> [What you have to do]
Identify every line in the records below that contains the word "date", and copy each of those lines.

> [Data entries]
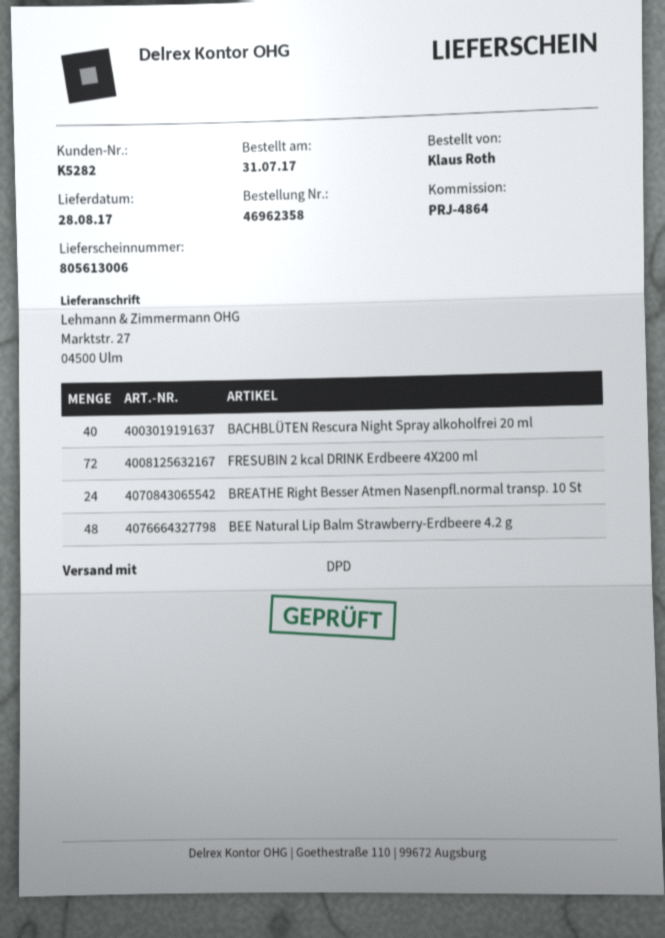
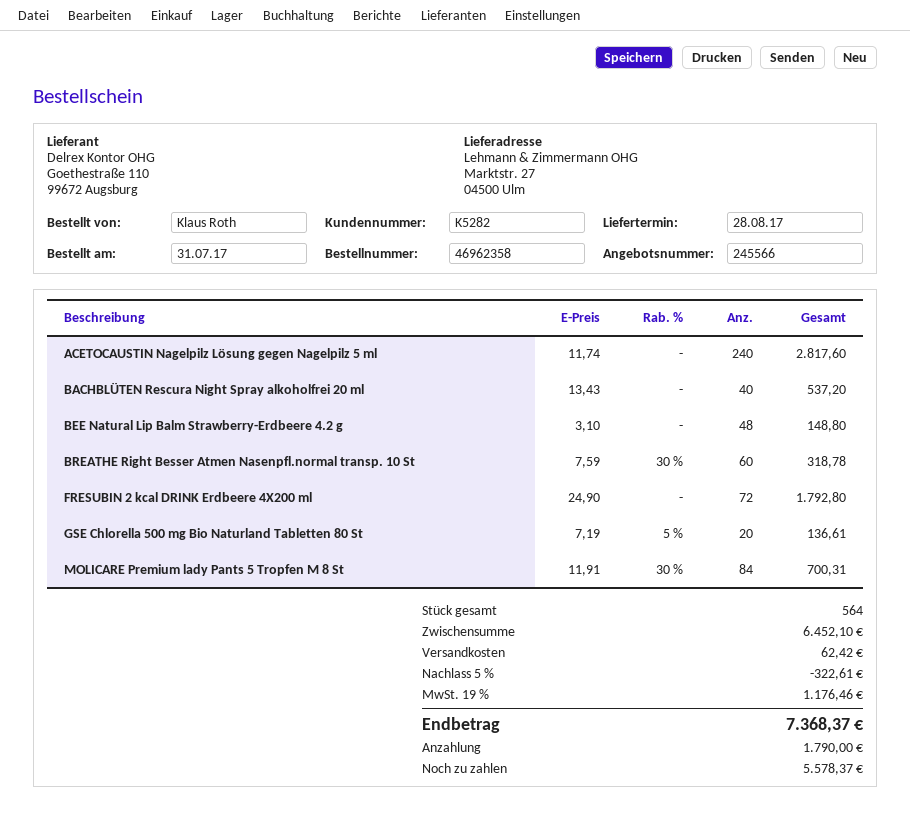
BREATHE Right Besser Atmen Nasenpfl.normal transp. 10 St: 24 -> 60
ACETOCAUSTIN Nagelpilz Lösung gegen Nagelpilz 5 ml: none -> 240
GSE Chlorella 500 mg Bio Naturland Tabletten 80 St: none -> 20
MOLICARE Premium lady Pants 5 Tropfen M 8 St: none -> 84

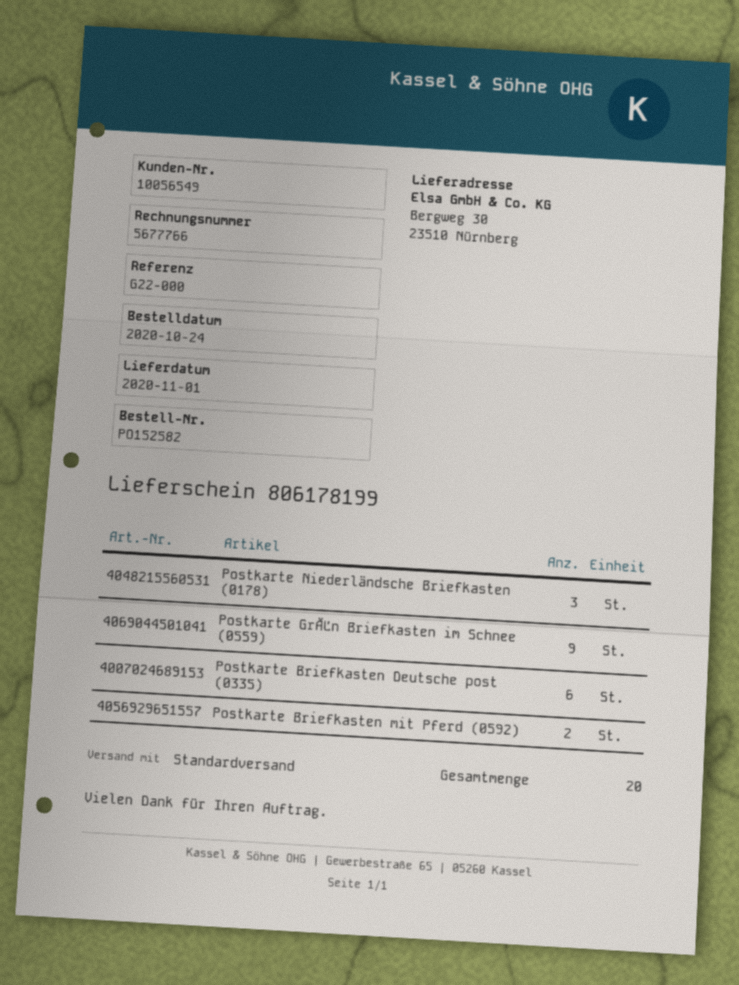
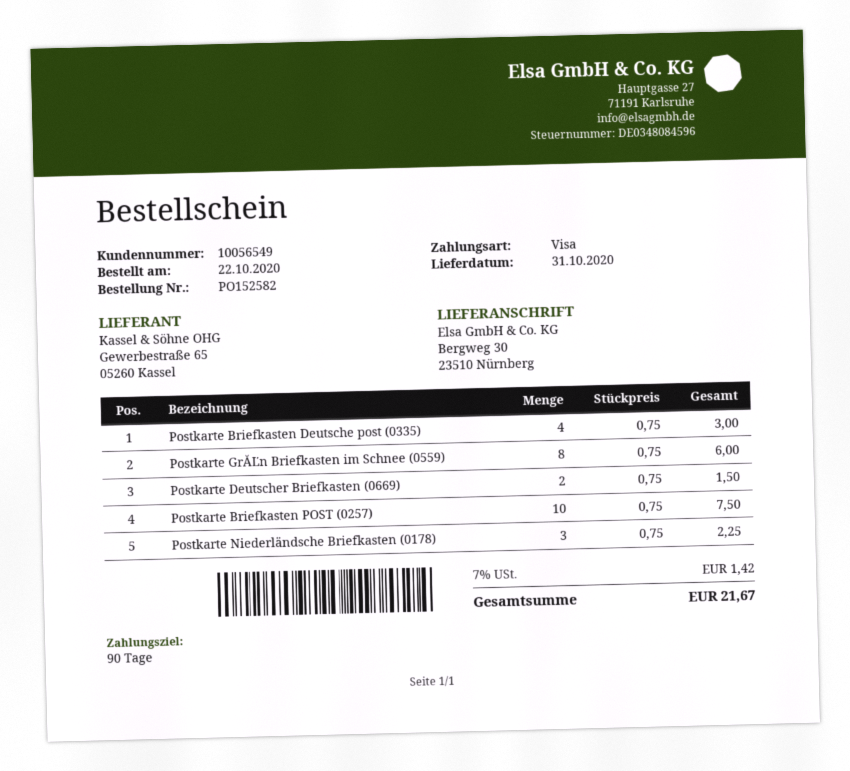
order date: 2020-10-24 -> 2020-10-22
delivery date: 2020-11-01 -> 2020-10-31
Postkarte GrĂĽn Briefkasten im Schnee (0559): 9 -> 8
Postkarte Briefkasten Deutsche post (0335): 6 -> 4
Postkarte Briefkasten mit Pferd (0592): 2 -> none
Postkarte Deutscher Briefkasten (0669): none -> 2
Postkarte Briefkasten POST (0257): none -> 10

> [Answer to this task]
order date: 2020-10-24 -> 2020-10-22
delivery date: 2020-11-01 -> 2020-10-31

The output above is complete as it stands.